Failure mode. Ford-analysis mixed conventions; the next migration created broke prod because the file order on disk didn’t match the intended apply order.
Boot-time assertion: preview ≠ prod DB
Section titled “Boot-time assertion: preview ≠ prod DB”Principle. Configuration mistakes that could write preview data to the prod DB fail loud at boot.
Why. A misconfigured preview deployment that connects to the prod database is the silent kind of incident — preview writes look like real writes, no error fires, the data is contaminated days before anyone notices. A boot-time assertion that checks “preview env, prod DATABASE_URL → crash” makes the mistake instant and visible. The cost is three lines of code; the savings are the cost of the incident that didn’t happen.
Recipe.
const isPreview = process.env.VERCEL_ENV === 'preview';const isProduction = process.env.VERCEL_ENV === 'production';
if (isPreview && process.env.DATABASE_URL === process.env.PROD_DATABASE_URL) { throw new Error('Preview deployment must not use prod DB');}ESLint Drizzle rules — enforce WHERE on mutations
Section titled “ESLint Drizzle rules — enforce WHERE on mutations”Principle. Mutations without a WHERE clause are bugs; let the linter enforce.
Why. db.update(customers).set({...}) without where updates every row — a five-second outage at best, a customer-facing incident at worst. The error is easy to make and hard to spot in review. The ESLint rule makes it impossible to commit.
Recipe.
{ rules: { 'drizzle/enforce-delete-with-where': 'error', 'drizzle/enforce-update-with-where': 'error', },}Activity log table — fire-and-forget
Section titled “Activity log table — fire-and-forget”Principle. The audit log table never blocks the mutation that wrote to it.
Why. Audit logs are after-the-fact reconstruction artifacts. If the log insert fails, the mutation succeeded — that’s the correct semantics. If the log insert blocks, every mutation is gated on the log table’s availability.
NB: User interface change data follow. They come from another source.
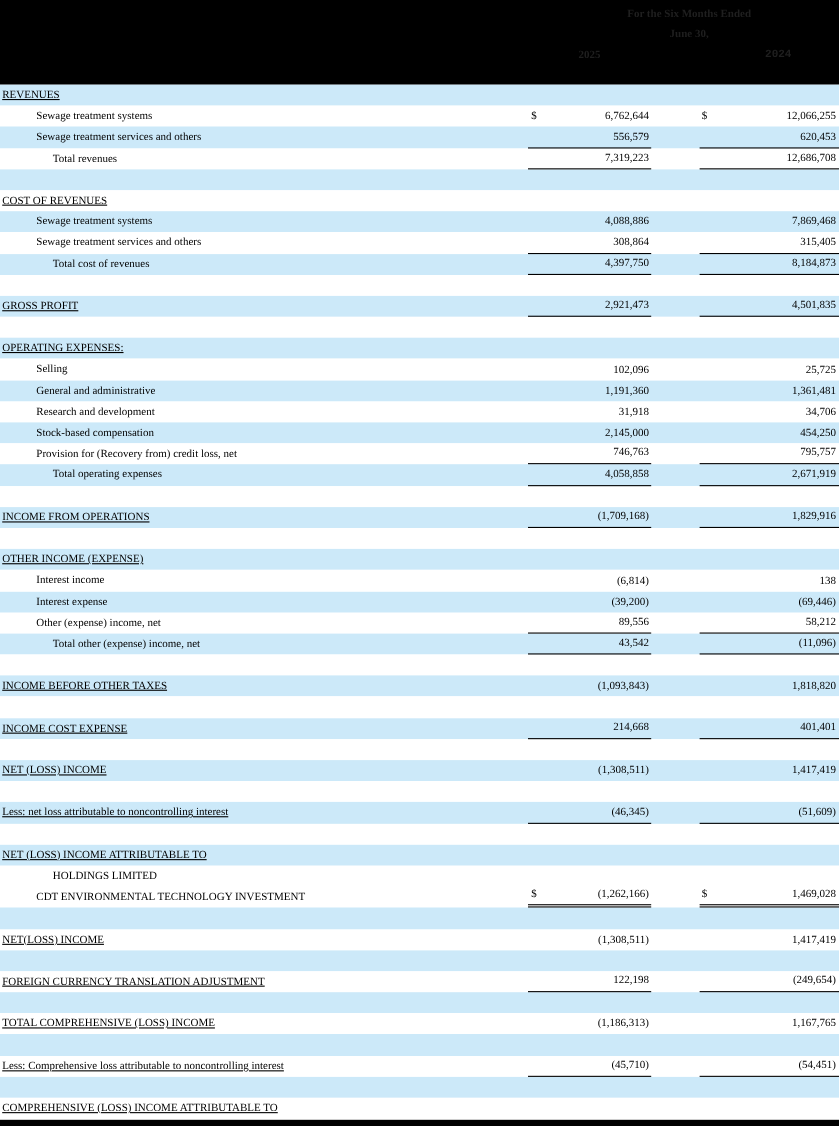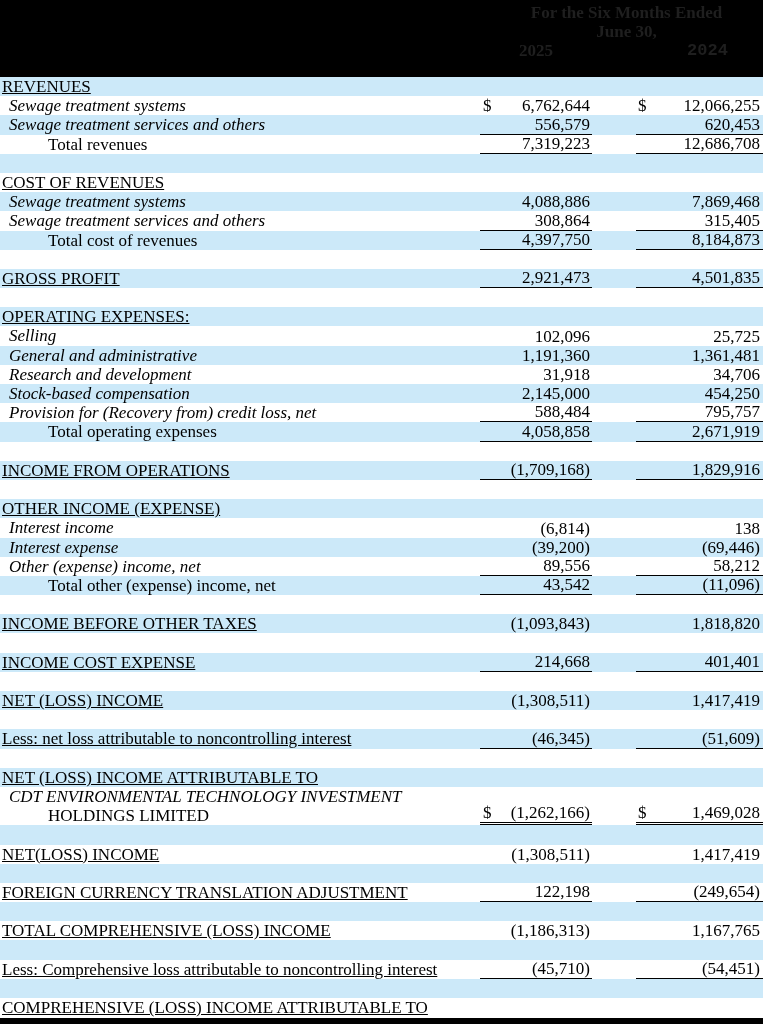--- a/index.html
+++ b/index.html
@@ -2,21 +2,21 @@
 <html style="--stripe-blue: #cce9f9; --header-bg: #000000; --header-text: #1f1f1f;"><head>
 <meta charset="utf-8">
 <style>
   * { margin: 0; padding: 0; box-sizing: border-box; }
   html, body { background: #ffffff; }
   .page {
     width: 763px; height: 1024px;
     position: relative;
     background: #ffffff;
     font-family: "Liberation Serif", "DejaVu Serif", serif;
-    font-size: 17px;
+    font-size: 10px;
     color: #000000;
     overflow: hidden;
   }
   
   .header {
     height: 77px;
     background: var(--header-bg, #000000);
     position: relative;
     color: var(--header-text, #1f1f1f);
     font-weight: bold;
@@ -29,21 +29,21 @@
   .year1 { left: 480px; width: 112px; }
   .year2 { left: 652px; width: 111px; font-family: Liberation Mono, monospace; }
   
   .rows { position: absolute; top: 77px; left: 0; width: 763px; }
   .row { display: flex; height: 19.2px; }
   .row.tall { height: 38.4px; }
   .bg-blue  { background: var(--stripe-blue, #cce9f9); }
   .bg-white { background: #ffffff; }
   .cell.label { flex: 1 1 auto; line-height: 19.2px; white-space: nowrap; }
   .ind0 { padding-left: 2px; text-decoration: underline; }
-  .ind1 { padding-left: 9px; font-style: italic; }
+  .ind1 { padding-left: 33px; }
   .ind2 { padding-left: 48px; }
   .lline { line-height: 19.2px; white-space: nowrap; }
   .cell.val {
     display: flex; justify-content: space-between; align-items: flex-end;
     line-height: 18px;
   }
   .v1 { width: 112px; padding-right: 2px; }
   .gap { width: 44px; }
   .v2 { width: 127px; padding-right: 3px; }
   .cur1 { padding-left: 3px; }
@@ -201,21 +201,21 @@
           <span class="num">2,145,000</span>
         </div>
         <div class="gap"></div>
         <div class="cell val v2">
           <span class="num">454,250</span>
         </div>
       </div>
       <div class="row bg-white">
         <div class="cell label ind1">Provision for (Recovery from) credit loss, net</div>
         <div class="cell val v1 rule1">
-          <span class="num">588,484</span>
+          <span class="num">746,763</span>
         </div>
         <div class="gap"></div>
         <div class="cell val v2 rule1">
           <span class="num">795,757</span>
         </div>
       </div>
       <div class="row bg-blue">
         <div class="cell label ind2">Total operating expenses</div>
         <div class="cell val v1 rule1">
           <span class="num">4,058,858</span>
@@ -329,22 +329,22 @@
       </div>
       <div class="row bg-white"></div>
       <div class="row bg-blue">
         <div class="cell label ind0">NET (LOSS) INCOME ATTRIBUTABLE TO</div>
         <div class="cell val v1"></div>
         <div class="gap"></div>
         <div class="cell val v2"></div>
       </div>
       <div class="row bg-white tall">
         <div class="cell label">
+          <div class="lline ind2">HOLDINGS LIMITED</div>
           <div class="lline ind1">CDT ENVIRONMENTAL TECHNOLOGY INVESTMENT</div>
-          <div class="lline ind2">HOLDINGS LIMITED</div>
         </div>
         <div class="cell val v1 rule2">
           <span class="cur cur1">$</span>
           <span class="num">(1,262,166)</span>
         </div>
         <div class="gap"></div>
         <div class="cell val v2 rule2">
           <span class="cur cur2">$</span>
           <span class="num">1,469,028</span>
         </div>

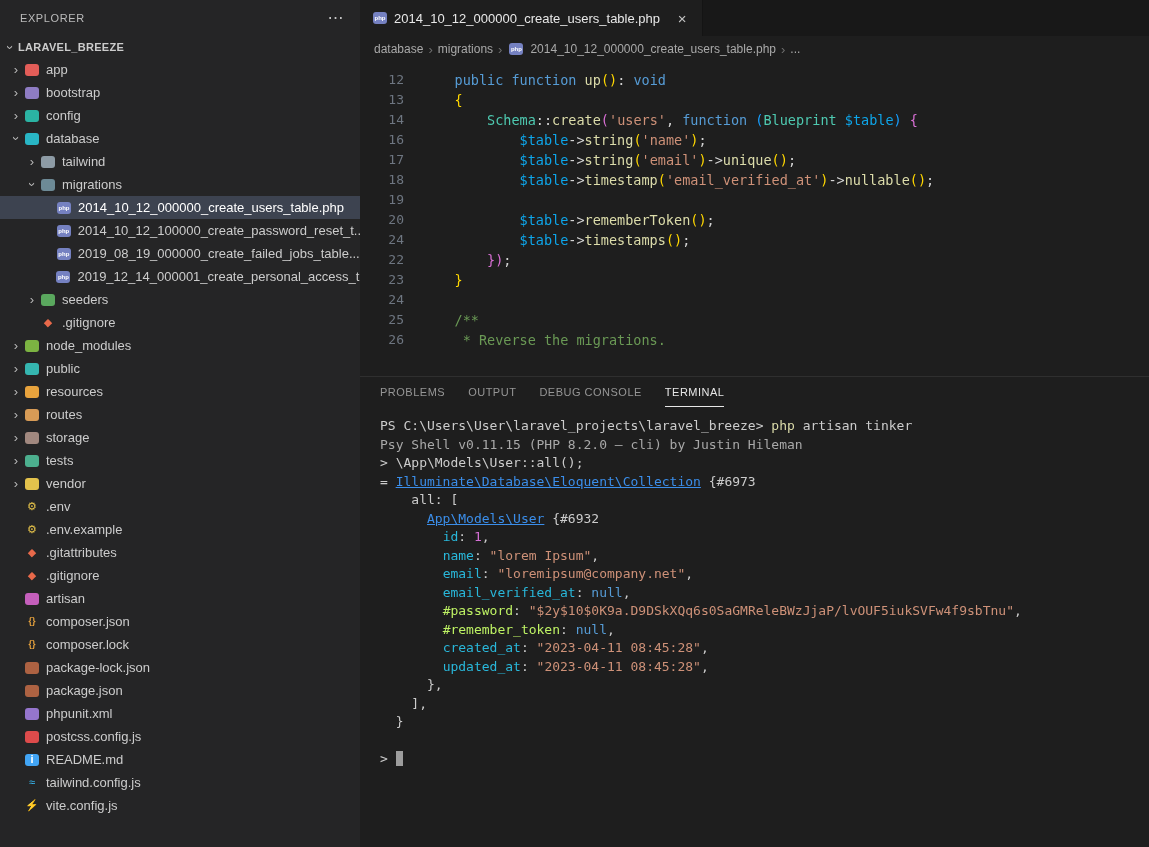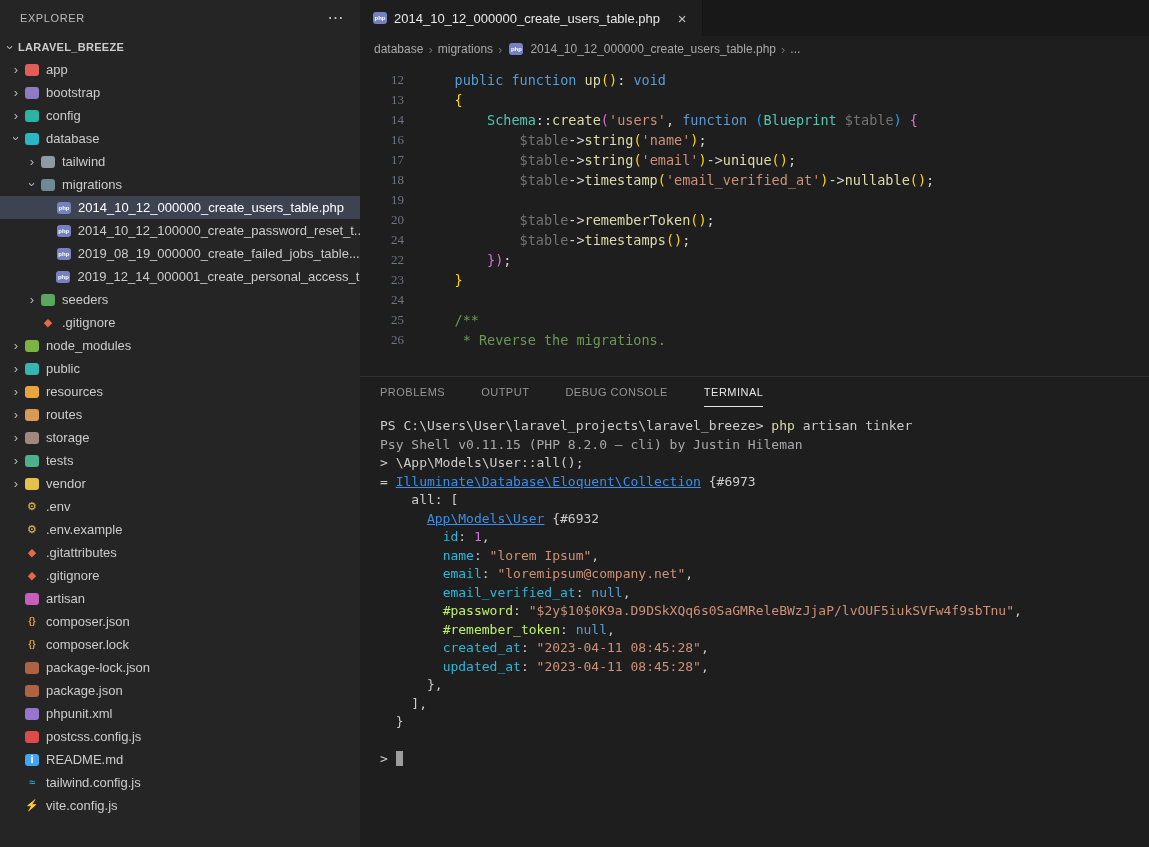--- a/index.html
+++ b/index.html
@@ -44,39 +44,39 @@
   .breadcrumb { height:26px; flex:none; display:flex; align-items:center; font-size:12px;
                 color:#a9a9a9; padding-left:14px; gap:5px; background:#1e1e1e; }
   .crumb { cursor:pointer; }
   .crumb-sep { color:#6e6e6e; font-size:13px; }
   .breadcrumb .ficon.rect { margin:0 2px 0 2px; }
 
   .editor { height:314px; flex:none; overflow:hidden; padding-top:8px; }
   .code-row { display:flex; height:20px; line-height:20px; white-space:pre;
               font-family:"DejaVu Sans Mono", monospace; font-size:13.5px; }
   .gutter-num { width:62px; flex:none; text-align:right; padding-right:18px;
-                color:#6e7681; font-size:13px;font-family:Liberation Serif, serif; }
+                color:#6e7681; font-size:13px; }
 
   
   .panel { flex:1; border-top:1px solid #2f2f2f; background:#1e1e1e; overflow:hidden; }
-  .panel-tabs { display:flex; gap:36px; padding:0 20px; height:30px; align-items:center; }
+  .panel-tabs { display:flex; gap:23px; padding:0 20px; height:30px; align-items:center; }
   .panel-tab { font-size:11px; letter-spacing:.5px; color:#969696; height:100%;
                display:flex; align-items:center; border-bottom:1px solid transparent; cursor:pointer; }
   .panel-tab.active { color:#e7e7e7; border-bottom-color:#e7e7e7; }
   .terminal { padding:10px 0 0 20px; font-family:"DejaVu Sans Mono", monospace;
               font-size:13px; line-height:18.5px; white-space:pre; cursor:text; }
   .term-line { min-height:18.5px; }
   .tk-tlink { text-decoration:underline; cursor:pointer; }
   .tk-cursor { color:transparent !important; background:#9d9d9d; }
 </style>
 <style>.tk-pln{color:#d4d4d4}
 .tk-kw{color:#569cd6}
 .tk-fn{color:#dcdcaa}
 .tk-cls{color:#4ec9b0}
-.tk-var{color:#737373}
+.tk-var{color:#0ea5e9}
 .tk-str{color:#ce9178}
 .tk-b1{color:#ffd700}
 .tk-b2{color:#da70d6}
 .tk-b3{color:#179fff}
 .tk-com{color:#6a9955}
 .tk-t{color:#cccccc}
 .tk-ty{color:#dcdcaa}
 .tk-tdim{color:#a8a8a8}
 .tk-tlink{color:#3b8eea}
 .tk-tkey{color:#29b8db}

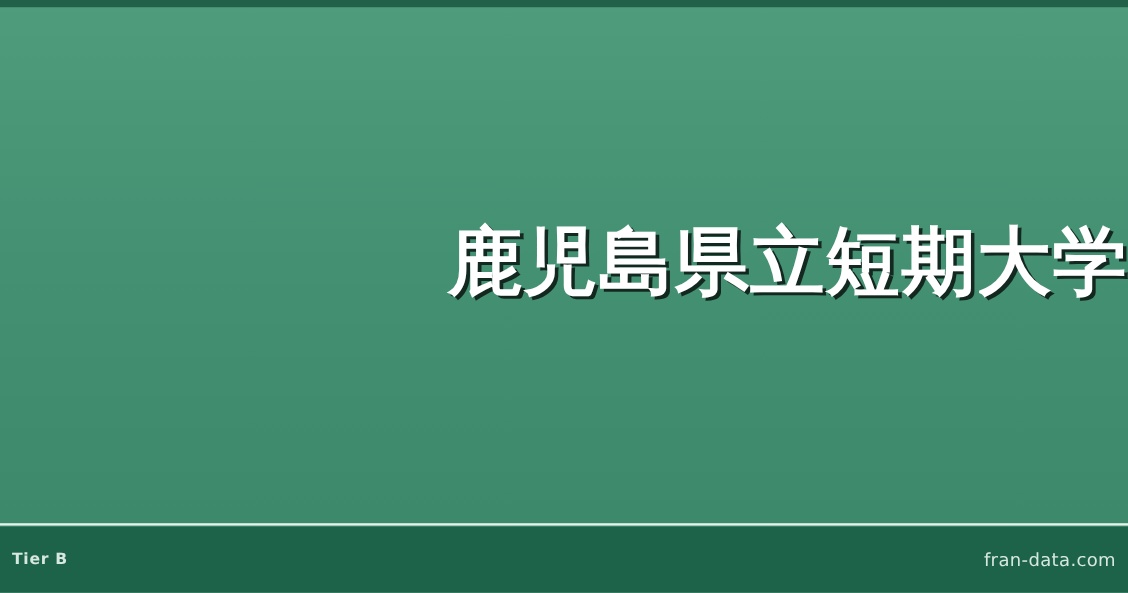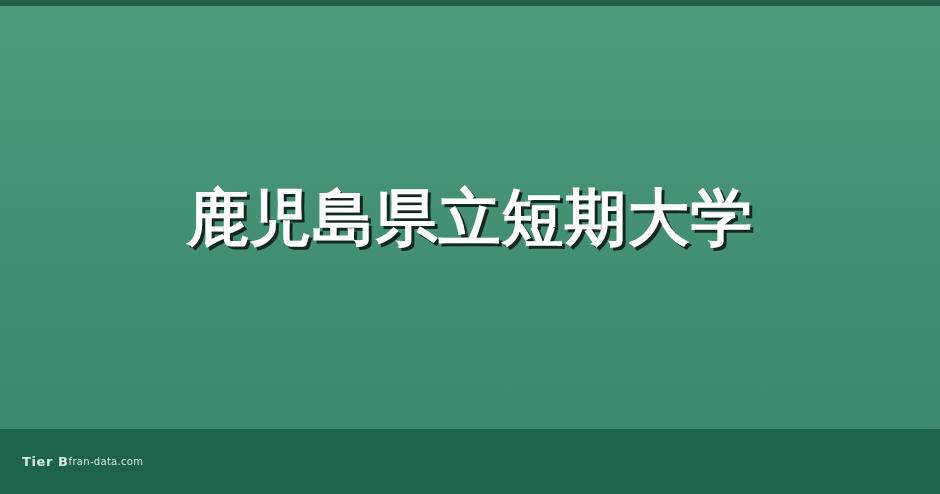--- a/index.html
+++ b/index.html
@@ -35,21 +35,21 @@
 
   
   .hero {
     position: absolute;
     left: 0;
     top: 0;
     width: 100%;
     height: 436px;
     display: flex;
     flex-direction: column;
-    align-items: center;
+    align-items: flex-end;
     justify-content: center;
   }
 
   .hero-title {
     font-size: 62px;
     font-weight: bold;
     color: #ffffff;
     letter-spacing: 1px;
     line-height: 1.06;
     white-space: nowrap;
@@ -77,37 +77,38 @@
     width: 100%;
     height: 2px;
     background: #e7f2ec;
   }
 
   .footer {
     position: absolute;
     left: 0;
     bottom: 0;
     width: 100%;
-    height: 65px;
+    height: 55px;
     background: #1d6349;
     display: flex;
     align-items: center;
+    justify-content: space-between;
     box-sizing: border-box;
-    padding: 0 22px;
+    padding: 0 10px;
   }
 
   .footer-left {
     font-size: 13px;
     font-weight: bold;
     color: #d7e8e0;
     letter-spacing: 0.6px;
   }
 
   .footer-right {
-    font-size: 10px;
+    font-size: 15px;
     font-weight: normal;
     color: #d7e8e0;
     letter-spacing: 0.3px;
   }
 </style>
 </head>
 <body>
 
 <div class="slide">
See factory-api.md §audit logging at mutation boundary for the same principle on the API side.
Recipe.
export const adminActions = pgTable('admin_actions', { id: uuid('id').defaultRandom().primaryKey(), actorId: uuid('actor_id').notNull(), action: text('action').notNull(), subjectType: text('subject_type'), subjectId: uuid('subject_id'), metadata: jsonb('metadata'), createdAt: timestamp('created_at').defaultNow().notNull(),});
export async function logAdminAction(input: NewAdminAction): Promise<void> { try { await db.insert(adminActions).values(input); } catch (err) { console.error('audit log failed', err); }}Source patterns
Section titled “Source patterns”Fleet-advisor (_shared.ts, timestamps, domain-partitioned schemas, pgTableCreator, cascade-delete, ESLint Drizzle rules, custom attributes JSONB), duezy (Drizzle relations with InferSelectModel, RDS IAM auth, lazy DB singleton via Proxy), ford-analysis (polymorphic vehicle tables, $inferSelect / $inferInsert exports, Vercel preview-DB safety check, time-series JSONB envelope), cothon (SoftDelete mixin with SQLAlchemy, async session management), kairos (admin_actions table, fire-and-forget audit log, Supabase auto-types).